Females and Daughters

My daughter picked up my WFRP 2e core rulebook two days ago and wounded me. 

"There's nothing cool in this book," she says.

On the surface that hurts. Deeper though, knowing my daughter--nigh 11 years old--I might not hurt so badly. It's not that there was nothing cool in the book... it was there were no pretty girls in the book. Pretty === cool.

Yet it brings up something that I struggle with often, making my distraction appealing to both my daughter and my wife. My wife likes to tease me about "the game I play" where a fictional "maiden in the woods" takes a central role. But my daughter expresses interest. Not just in whether there are princesses--or a maiden in the woods--only more of a what is the story interest. This is the bond we have: stories. Not necessarily the grim and perilous kind, but the fantastic kind.

It is a seed.

How to nurture it?

I'm looking at the Pathfinder Core Rule Book. You read that correctly. 

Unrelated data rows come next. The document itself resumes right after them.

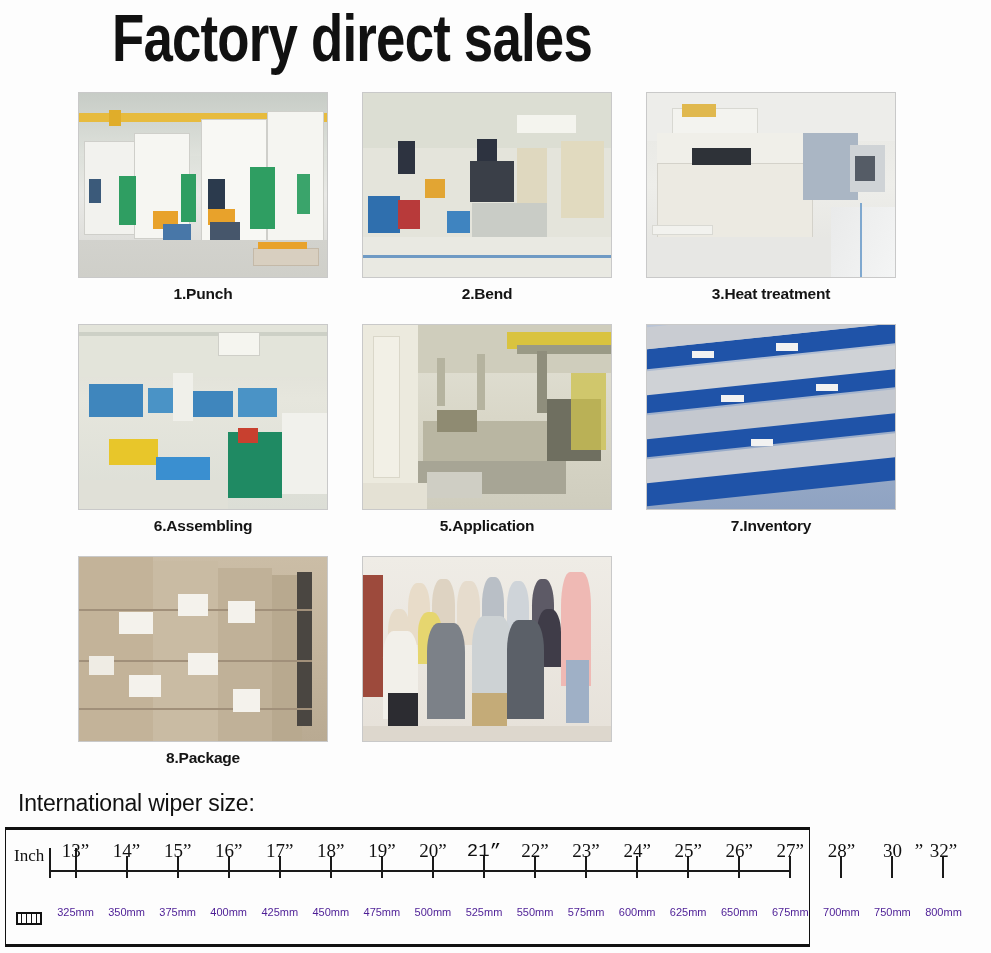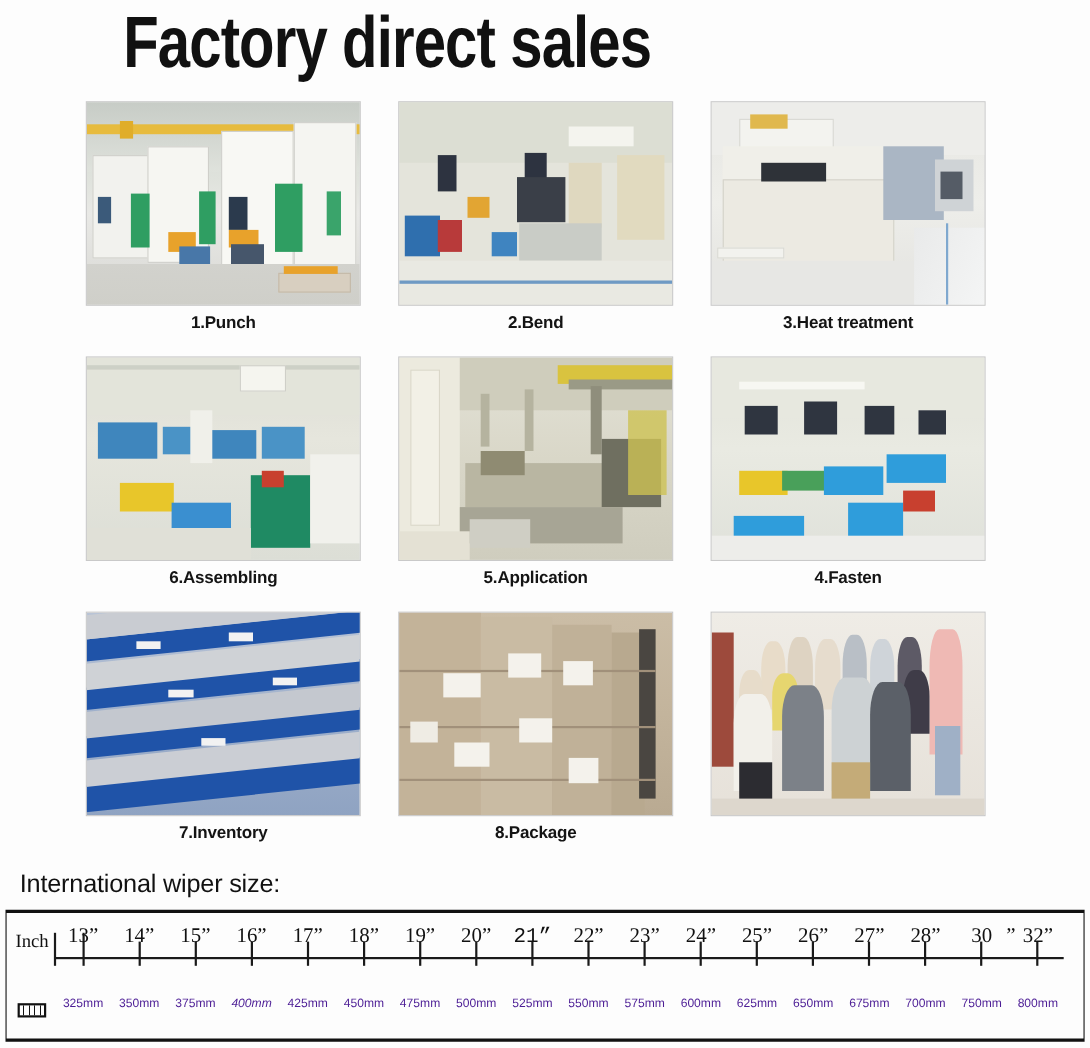--- a/index.html
+++ b/index.html
@@ -82,21 +82,21 @@
   
   .size-title{
     position:absolute;left:18px;top:790px;
     font-size:23px;
     font-family:"Liberation Sans", sans-serif;
     color:#111;
     letter-spacing:-0.2px;
   }
   .ruler-box{
     position:absolute;left:5px;top:827px;
-    width:981px;height:120px;
+    width:805px;height:120px;
     border-top:3px solid #111;
     border-bottom:3px solid #111;
     border-left:1px solid #111;
     border-right:1px solid #111;
     box-sizing:border-box;
     background:#fdfdfd;
   }
   .inch-row{position:relative;height:60px;}
   .mm-row{position:relative;height:56px;}
 
@@ -264,41 +264,20 @@
           <div class="b" style="left:74%;top:40%;width:22%;height:34%;background:#6f6f60;"></div>
           <div class="b" style="left:84%;top:26%;width:14%;height:42%;background:#cdc254;opacity:.8;"></div>
           <div class="b" style="left:22%;top:74%;width:60%;height:18%;background:#a7a595;"></div>
           <div class="b" style="left:26%;top:80%;width:22%;height:14%;background:#cfcec4;"></div>
           <div class="b" style="left:0;top:86%;width:26%;height:14%;background:#e4e1d4;"></div>
         </div>
       </div>
       <div class="caption">5.Application</div>
     </div>
 
-    <div class="cell">
-      <div class="photo p4">
-        <div class="sc">
-          <div class="b" style="left:0;top:0;width:100%;height:30%;background:#e7e8df;"></div>
-          <div class="b" style="left:10%;top:12%;width:46%;height:4%;background:#f7f7f2;"></div>
-          <div class="b" style="left:12%;top:24%;width:12%;height:14%;background:#2f3540;"></div>
-          <div class="b" style="left:34%;top:22%;width:12%;height:16%;background:#2f3540;"></div>
-          <div class="b" style="left:56%;top:24%;width:11%;height:14%;background:#2f3540;"></div>
-          <div class="b" style="left:76%;top:26%;width:10%;height:12%;background:#2f3540;"></div>
-          <div class="b" style="left:10%;top:56%;width:18%;height:12%;background:#e8c62a;"></div>
-          <div class="b" style="left:26%;top:56%;width:18%;height:10%;background:#49a05a;"></div>
-          <div class="b" style="left:41%;top:54%;width:22%;height:14%;background:#2f9ddb;"></div>
-          <div class="b" style="left:64%;top:48%;width:22%;height:14%;background:#2f9ddb;"></div>
-          <div class="b" style="left:8%;top:78%;width:26%;height:16%;background:#2f9ddb;"></div>
-          <div class="b" style="left:50%;top:72%;width:20%;height:24%;background:#2f9ddb;"></div>
-          <div class="b" style="left:70%;top:66%;width:12%;height:10%;background:#c8402f;"></div>
-          <div class="b" style="left:0;top:88%;width:100%;height:12%;background:#ededea;"></div>
-        </div>
-      </div>
-      <div class="caption">4.Fasten</div>
-    </div>
 
     <div class="cell">
       <div class="photo p7">
         <div class="sc">
           <div class="b" style="left:-4%;top:6%;width:110%;height:11%;background:#1f53a8;transform:rotate(-6deg);"></div>
           <div class="b" style="left:-4%;top:30%;width:110%;height:11%;background:#1f53a8;transform:rotate(-6deg);"></div>
           <div class="b" style="left:-4%;top:54%;width:110%;height:11%;background:#1f53a8;transform:rotate(-6deg);"></div>
           <div class="b" style="left:-4%;top:78%;width:110%;height:13%;background:#1f53a8;transform:rotate(-6deg);"></div>
           <div class="b" style="left:-4%;top:-6%;width:110%;height:12%;background:#c9ccd2;transform:rotate(-6deg);"></div>
           <div class="b" style="left:-4%;top:18%;width:110%;height:13%;background:#cfd2d6;transform:rotate(-6deg);"></div>
@@ -416,21 +395,21 @@
           <span class="inch-val" style="left: 937.472px;">32”</span>
           <div class="tick tall" style="left: 43px;"></div>
         </div>
     </div>
     <div class="mm-row">
       <span class="mm-icon"></span>
       <div id="mm-values">
           <span class="mm-val" style="left: 69.5278px;">325mm</span>
           <span class="mm-val" style="left: 120.583px;">350mm</span>
           <span class="mm-val" style="left: 171.639px;">375mm</span>
-          <span class="mm-val" style="left: 222.694px; font-style: italic;">400mm</span>
+          <span class="mm-val" style="left: 222.694px;">400mm</span>
           <span class="mm-val" style="left: 273.75px;">425mm</span>
           <span class="mm-val" style="left: 324.806px;">450mm</span>
           <span class="mm-val" style="left: 375.861px;">475mm</span>
           <span class="mm-val" style="left: 426.917px;">500mm</span>
           <span class="mm-val" style="left: 477.972px;">525mm</span>
           <span class="mm-val" style="left: 529.028px;">550mm</span>
           <span class="mm-val" style="left: 580.083px;">575mm</span>
           <span class="mm-val" style="left: 631.139px;">600mm</span>
           <span class="mm-val" style="left: 682.194px; text-align: right;">625mm</span>
           <span class="mm-val" style="left: 733.25px;">650mm</span>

Two reasons, 1) the WFRP setting is not the demographic of the 11 year old female and 2) the high fantasy world of Golarion and colorful art of Pathfinder (D&D 3.75) might be in the right demographic--not to mention I'm not going to nurture a 4e player.

This development only strengthens my resolve to both complete my WFRP Starter Character Sheets and actually buy the Pathfinder Core Rulebook (having the PDF is not tactile enough; moreover while my daughter has long mastered the MacBook trackpad, most PDFs would bore her in form not necessarily content).

Interesting times. How do you foster younger players already familiar with XBox, Wii, and PS3? Especially how do you capture and hold those that would inherit your interests or hobby?